Exercise prompt » Present each line of the entries below that holds the word "number".

Excerpted records »
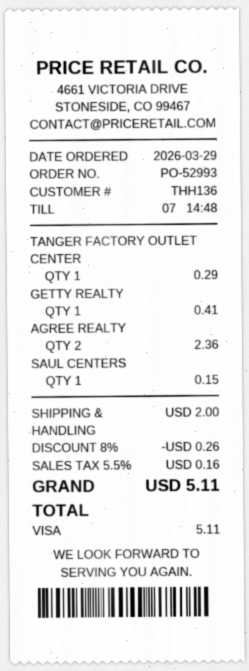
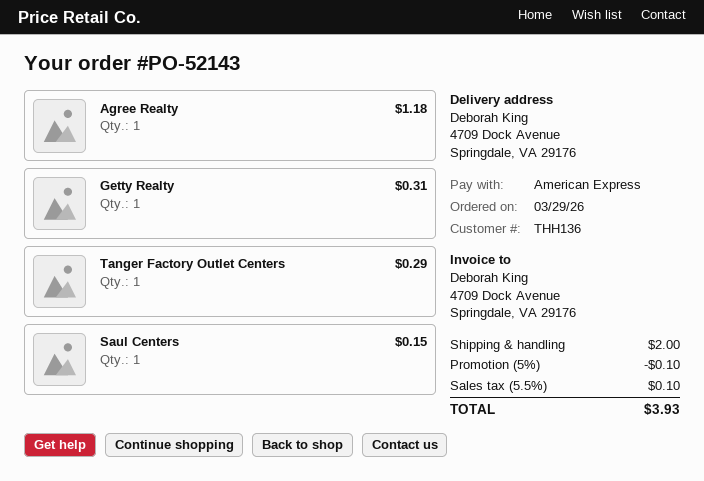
order number: PO-52993 -> PO-52143
payment method: Visa -> American Express
GETTY REALTY: 1 for 0.41 -> 1 for 0.31
AGREE REALTY: 2 for 2.36 -> 1 for 1.18
discount: 8% = 0.26 -> 5% = 0.10
tax: 5.5% = 0.16 -> 5.5% = 0.10
total: 5.11 -> 3.93

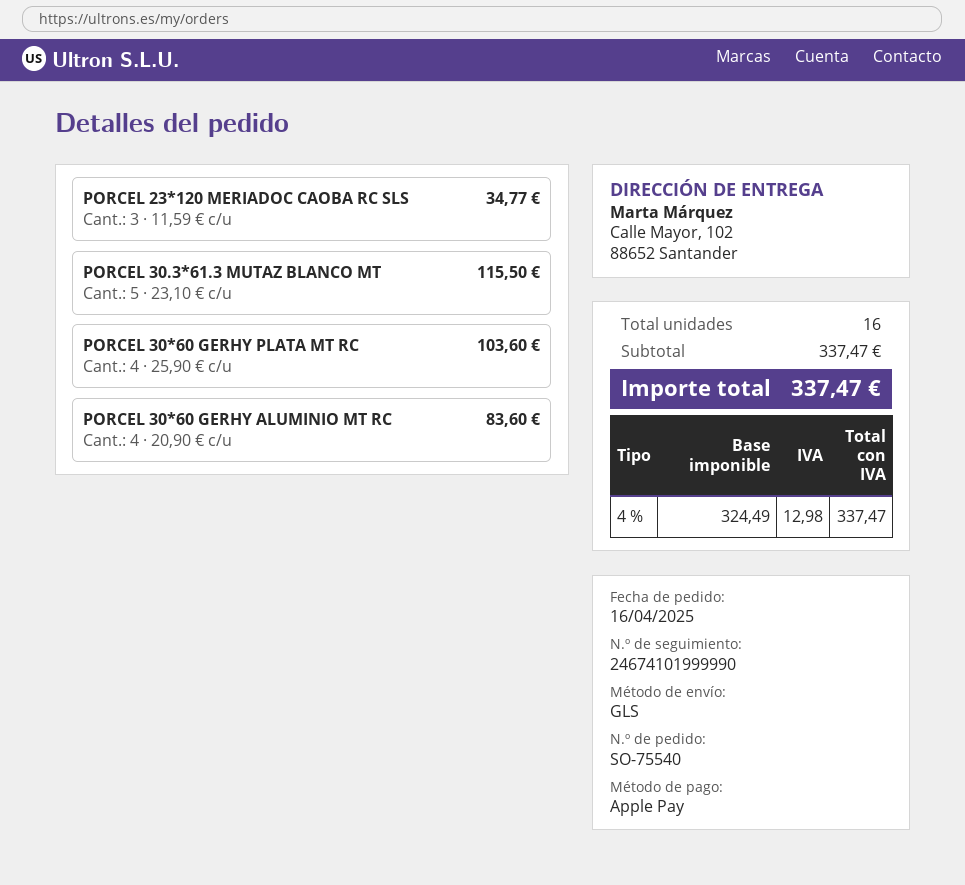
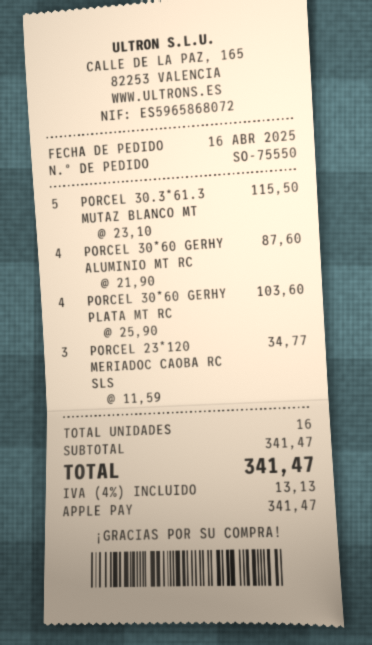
order number: SO-75540 -> SO-75550
PORCEL 30*60 GERHY ALUMINIO MT RC: 4 x 20.90 = 83.60 -> 4 x 21.90 = 87.60
subtotal: 337.47 -> 341.47
tax: 4% = 12.98 -> 4% = 13.13
total: 337.47 -> 341.47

Completed task »
order number: PO-52993 -> PO-52143
order number: SO-75540 -> SO-75550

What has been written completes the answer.